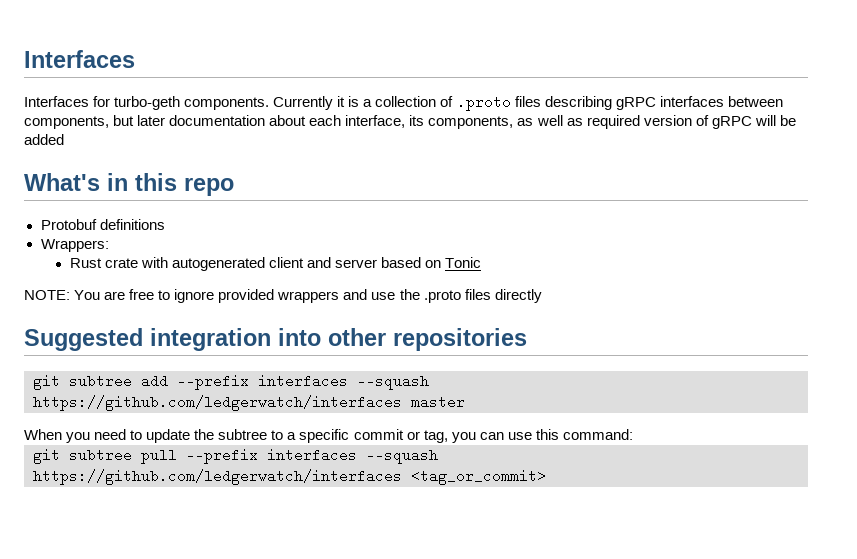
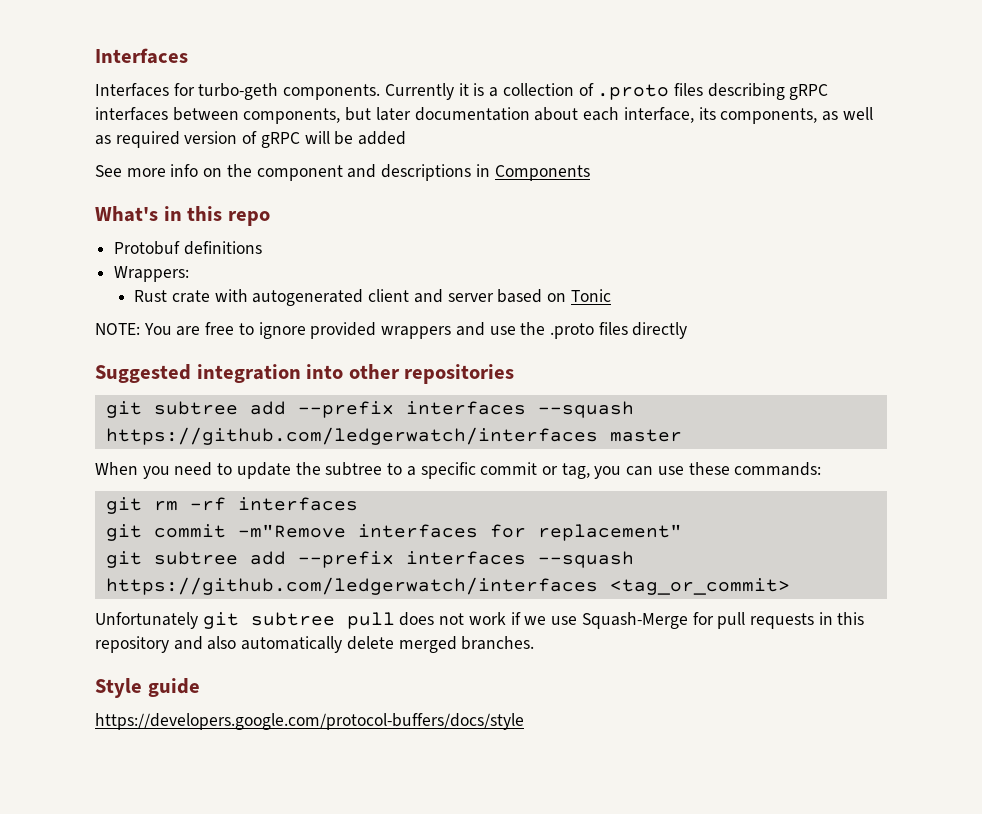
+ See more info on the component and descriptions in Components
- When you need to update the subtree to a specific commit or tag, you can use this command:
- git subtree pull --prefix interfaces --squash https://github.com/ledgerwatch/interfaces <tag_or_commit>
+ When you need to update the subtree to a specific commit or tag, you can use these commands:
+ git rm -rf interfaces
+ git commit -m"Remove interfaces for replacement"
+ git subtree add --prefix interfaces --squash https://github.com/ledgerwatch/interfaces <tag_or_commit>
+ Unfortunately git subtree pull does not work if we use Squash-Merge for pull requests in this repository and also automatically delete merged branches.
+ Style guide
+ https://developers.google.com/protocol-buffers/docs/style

══════════════════════════════

Write out every line of the entries above exactly, and omit their pictures.

» EXERCISE RESULT:
+ See more info on the component and descriptions in Components
- When you need to update the subtree to a specific commit or tag, you can use this command:
- git subtree pull --prefix interfaces --squash https://github.com/ledgerwatch/interfaces <tag_or_commit>
+ When you need to update the subtree to a specific commit or tag, you can use these commands:
+ git rm -rf interfaces
+ git commit -m"Remove interfaces for replacement"
+ git subtree add --prefix interfaces --squash https://github.com/ledgerwatch/interfaces <tag_or_commit>
+ Unfortunately git subtree pull does not work if we use Squash-Merge for pull requests in this repository and also automatically delete merged branches.
+ Style guide
+ https://developers.google.com/protocol-buffers/docs/style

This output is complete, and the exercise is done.